As darkness settled over the river Ransom went up on to the bridge of the dredger, where Philip Jordan pointed towards the distant city. Huge fires were burning along the skyline; the flames swept off the roof-tops as the canopies of smoke lifted into the air over their heads.
‘They’re burning Mount Royal,’ Ransom said. ‘Lomax and Quilter.’ As the light flickered in Philip Jordan’s face Ransom saw again the beaked profile of Jonas. He turned back to the fires and began to count them.
An hour later they left the skiff and walked forward down the drained bed. The heat of the waterfront fires drove across the river like a burning sirocco. The entire horizon was ablaze, enormous fires raging on the outskirts of the city. Hamilton burned along the northern bank of the river, the flames sweeping down the streets. The boat-houses by the quays were on fire, the hundreds of fish illuminated in the
dancing light. Overhead, myriads of glowing cinders sailed past like fireflies, and lay in the fields to the south as if the soil itself was beginning to burn.
‘The lions!’ Catherine shouted. ‘Doctor, I can hear them!’ She ran forward to the edge of the water, her face lit by the flames.
‘Miss Austen!’ Philip Jordan took her arm. Above the embankment of the motor-bridge, illuminated like an immense screen, stood one of the maned lions. It climbed on to the balustrade and looked down at the inferno below, then leapt away into the darkness. They heard a shout from the slip road, and one of the fishermen raced past the burning quays, the lion hunting him through the shadows.

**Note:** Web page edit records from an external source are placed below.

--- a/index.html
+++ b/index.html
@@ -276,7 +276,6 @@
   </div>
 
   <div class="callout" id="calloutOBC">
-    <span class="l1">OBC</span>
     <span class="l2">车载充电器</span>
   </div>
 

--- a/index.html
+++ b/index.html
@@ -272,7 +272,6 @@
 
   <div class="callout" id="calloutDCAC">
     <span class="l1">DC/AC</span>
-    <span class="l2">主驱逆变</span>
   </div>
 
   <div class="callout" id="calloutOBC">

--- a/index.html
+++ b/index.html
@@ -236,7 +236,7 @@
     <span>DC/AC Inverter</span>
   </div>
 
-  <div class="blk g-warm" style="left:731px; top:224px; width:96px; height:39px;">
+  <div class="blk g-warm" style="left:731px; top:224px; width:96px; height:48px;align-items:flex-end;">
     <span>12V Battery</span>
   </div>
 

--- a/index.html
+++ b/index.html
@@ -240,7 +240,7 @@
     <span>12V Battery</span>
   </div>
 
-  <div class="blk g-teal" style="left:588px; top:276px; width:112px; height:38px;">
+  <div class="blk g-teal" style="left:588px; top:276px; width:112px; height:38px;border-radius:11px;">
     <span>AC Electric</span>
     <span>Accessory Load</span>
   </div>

They climbed up the bank to the shelter of the houses on the south shore of the river. A figure moved behind one of the stranded launches. A crone swathed in a bundle of rags clutched at Ransom before he could push her away.
‘Doctor, you wouldn’t be leaving an old body like Ma Quilter? To the taggers and the terrible flames, for pity’s sake?’

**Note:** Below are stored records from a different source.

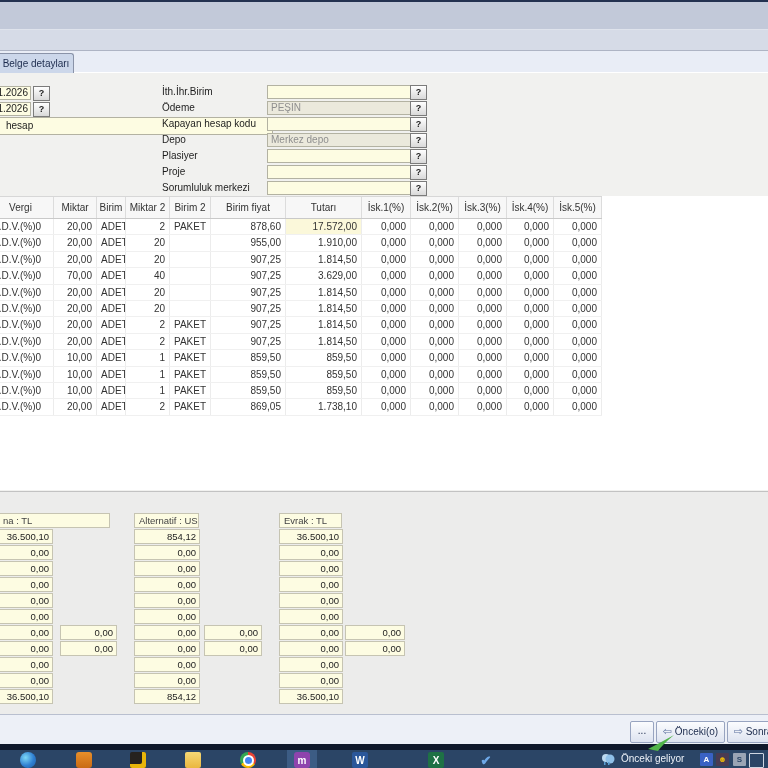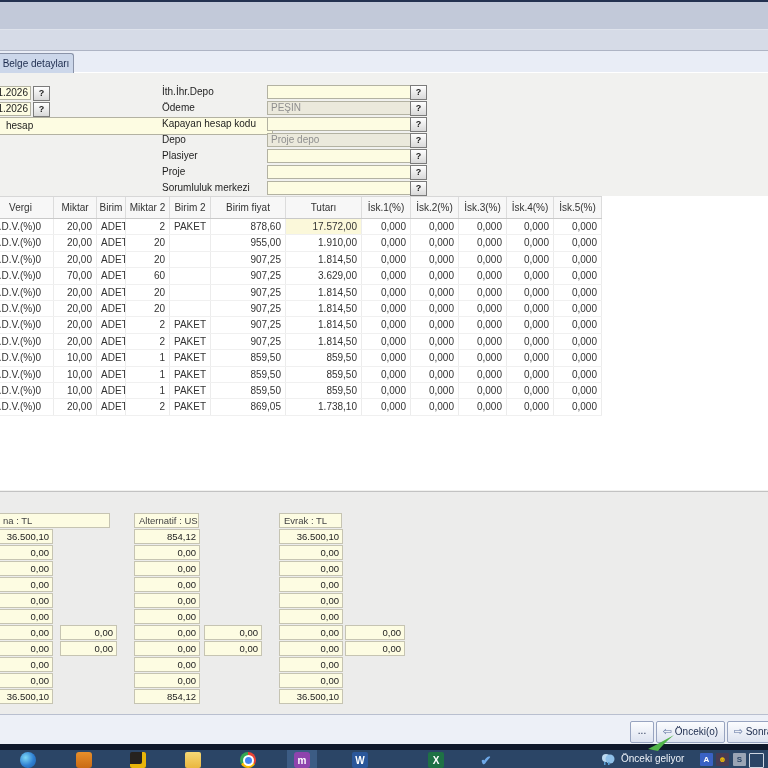--- a/index.html
+++ b/index.html
@@ -83,7 +83,7 @@
 <div class="abs field" style="left:-40px;top:117px;width:266px;height:16px;line-height:16px;padding-left:45px;">hesap</div>
 
 <div id="form-rows">
-    <div class="abs flabel" style="left: 162px; top: 85px;">İth.İhr.Depo</div>
+    <div class="abs flabel" style="left: 162px; top: 85px;">İth.İhr.Birim</div>
     <div class="abs field" style="left: 267px; top: 85px; width: 141px; padding-left: 3px;"></div>
     <div class="abs qbtn" style="left: 410px; top: 85px;">?</div>
     <div class="abs flabel" style="left: 162px; top: 101px;">Ödeme</div>

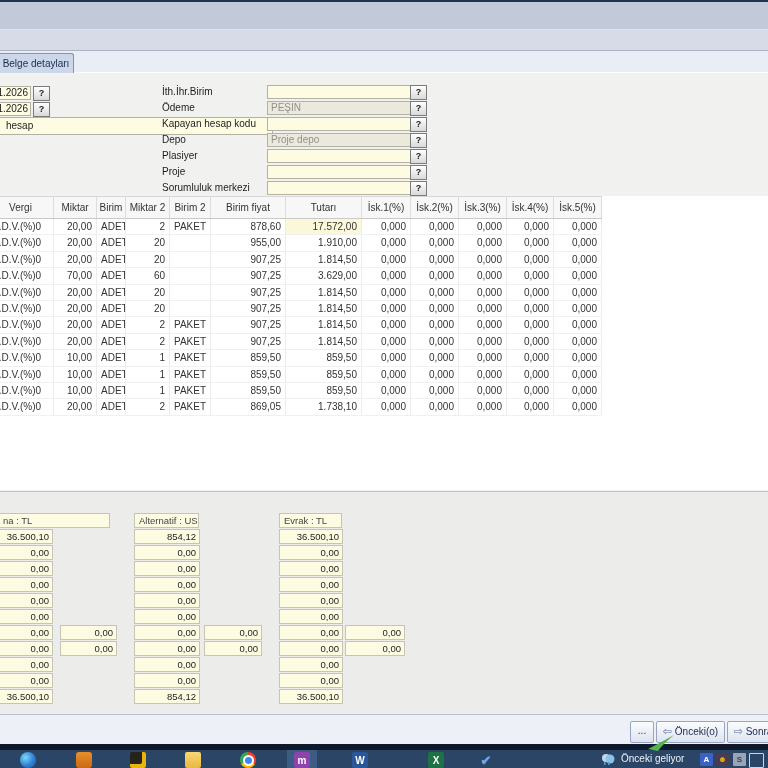--- a/index.html
+++ b/index.html
@@ -93,7 +93,7 @@
     <div class="abs field" style="left: 267px; top: 117px; width: 141px; padding-left: 3px;"></div>
     <div class="abs qbtn" style="left: 410px; top: 117px;">?</div>
     <div class="abs flabel" style="left: 162px; top: 133px;">Depo</div>
-    <div class="abs field disabled" style="left: 267px; top: 133px; width: 141px; padding-left: 3px;">Proje depo</div>
+    <div class="abs field disabled" style="left: 267px; top: 133px; width: 141px; padding-left: 3px;">Merkez depo</div>
     <div class="abs qbtn" style="left: 410px; top: 133px;">?</div>
     <div class="abs flabel" style="left: 162px; top: 149px;">Plasiyer</div>
     <div class="abs field" style="left: 267px; top: 149px; width: 141px; padding-left: 3px;"></div>

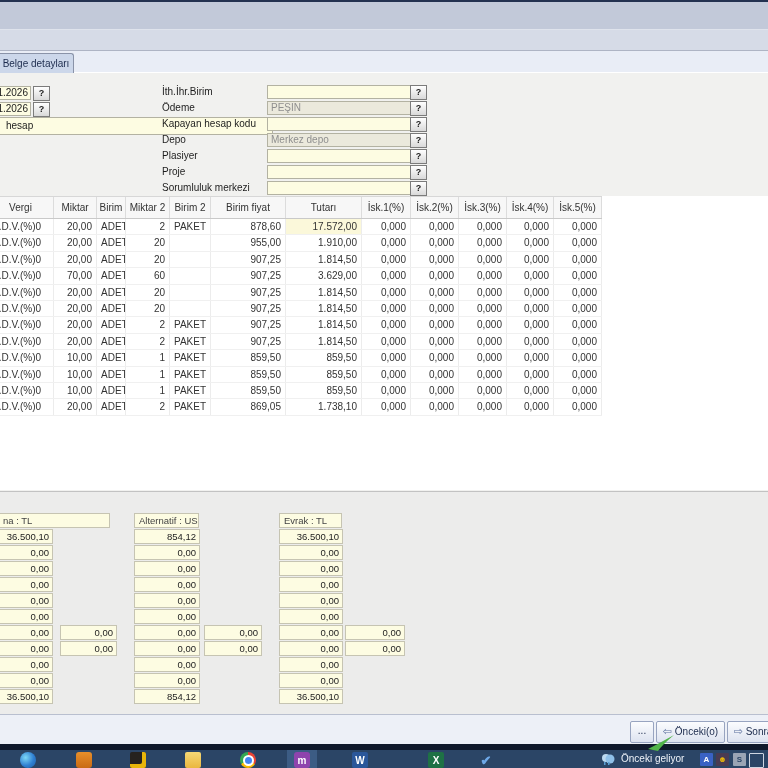--- a/index.html
+++ b/index.html
@@ -168,7 +168,7 @@
       <div class="gc txt" style="width: 61px;">K.D.V.(%)0</div>
       <div class="gc num" style="width: 38px;">70,00</div>
       <div class="gc txt" style="width: 24px;">ADET</div>
-      <div class="gc num" style="width: 39px;">60</div>
+      <div class="gc num" style="width: 39px;">40</div>
       <div class="gc txt" style="width: 36px;"></div>
       <div class="gc num" style="width: 70px;">907,25</div>
       <div class="gc num" style="width: 71px;">3.629,00</div>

‘Mrs Quilter!’ Ransom steadied her, half-afraid that the fumes of whisky that enveloped her might ignite them both. ‘What are you doing here?’
‘Looking for my boy, doctor . . .’ She gestured like a distraught witch at the opposite bank, her face beaked and fearful in the pulsing light. ‘It’s that Lomax and his filthy Miranda, they’ve stolen my boy!’
Ransom propelled her up the slope. Catherine and Philip, the old negro carried between them, had scaled the bank and were crouching behind the wall in one of the gardens. The falling cinders flickered around them. As if set off by some pre-arranged signal, the whole of the lakeside town was burning simultaneously. Only Lomax’s house, at the eye of this hurricane, was immune. Searching for his own home among the collapsing roofs, Ransom heard more shouts carried above the roaring timbers, and saw the two cheetahs racing in pursuit down the burning corridors.
‘Philip!’
The cry came to them in a familiar demented voice across the river. Mrs Quilter turned, peering blindly into the flames, and shouted hoarsely: ‘That’s my boy! That’s my old Quilty come for his Ma!’